New activity/unrest: Aso (Japan), Dieng Volcanic Complex (Indonesia), Kliuchevskoi (Russia), Popocatépetl (Mexico), Puyehue-Cordón Caulle (Chile), Yasur (Vanuatu).
Ongoing activity: Batu Tara (Indonesia), Dukono (Indonesia), Karangetang [Api Siau] (Indonesia), Karymsky (Russia), Kilauea (Hawaii, USA), Kizimen (Russia), Rabaul (Papua New Guinea), Sakura-jima (Japan), Shiveluch (Russia), Villarrica (Chile).

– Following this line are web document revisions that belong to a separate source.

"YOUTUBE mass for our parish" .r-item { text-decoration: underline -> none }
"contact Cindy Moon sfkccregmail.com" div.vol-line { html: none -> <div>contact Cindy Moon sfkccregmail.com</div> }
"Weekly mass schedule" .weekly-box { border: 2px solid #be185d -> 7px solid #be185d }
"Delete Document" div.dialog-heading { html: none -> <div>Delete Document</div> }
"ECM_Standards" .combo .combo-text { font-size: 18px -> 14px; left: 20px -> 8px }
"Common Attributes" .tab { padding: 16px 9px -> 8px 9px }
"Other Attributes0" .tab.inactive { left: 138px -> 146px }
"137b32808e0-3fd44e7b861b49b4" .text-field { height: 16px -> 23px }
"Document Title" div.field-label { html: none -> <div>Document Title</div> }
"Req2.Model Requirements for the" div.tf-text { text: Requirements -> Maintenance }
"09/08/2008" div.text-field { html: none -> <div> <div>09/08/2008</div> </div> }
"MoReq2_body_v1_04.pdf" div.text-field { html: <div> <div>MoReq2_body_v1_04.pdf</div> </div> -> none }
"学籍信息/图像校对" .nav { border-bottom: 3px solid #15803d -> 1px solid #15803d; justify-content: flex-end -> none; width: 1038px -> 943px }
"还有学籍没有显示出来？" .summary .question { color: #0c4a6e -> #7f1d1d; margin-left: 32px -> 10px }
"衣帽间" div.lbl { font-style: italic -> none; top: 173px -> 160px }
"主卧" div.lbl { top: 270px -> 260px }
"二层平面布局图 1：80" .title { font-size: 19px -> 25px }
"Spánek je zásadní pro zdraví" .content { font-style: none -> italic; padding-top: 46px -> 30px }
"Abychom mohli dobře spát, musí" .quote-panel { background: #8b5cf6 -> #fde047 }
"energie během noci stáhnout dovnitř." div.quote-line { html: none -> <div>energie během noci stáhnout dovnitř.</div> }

Note: ‘a.s.l.’ = ‘above sea level’.
Aso (Japan). Based on notices from JMA, the Tokyo VAAC reported reported that during 1-7 June plumes from Aso rose to altitudes of 1.5-2.1 km (5,000-7,000 ft) a.s.l. and drifted NW, N, NE, E and S. [GVP: Aso]
Dieng Volcanic Complex (Indonesia). CVGHM reported that during 29 May-5 June carbon dioxide gas emissions from Timbang, a cone that is part of the Dieng Volcanic Complex, remained elevated. Seismicity for Dieng also remained high. During 4-5 June white plumes from Sileri crater rose 20-60 m high and white plumes from Timbang rose only 2 m and drifted 300 m S. The Alert Level remained at 3 (on a scale of 1-4). [GVP: Dieng Volcanic Complex]
Kliuchevskoi (Russia). KVERT reported that during 27 May-3 June seismic activity at Kliuchevskoi was detected. Moderate steam-and-gas activity was observed on 30 May and 1 June; cloud cover prevented observations on the other days of the week. The Aviation Colour Code was lowered to Green. The Tokyo VAAC reported that on 6 June a possible eruption detected in satellite imagery produced a plume that rose to an altitude of 6.1 km (20,000 ft) a.s.l. and drifted NE. The VAAC stated that the ash could have also originated at Bezymianny. [GVP: Kliuchevskoi]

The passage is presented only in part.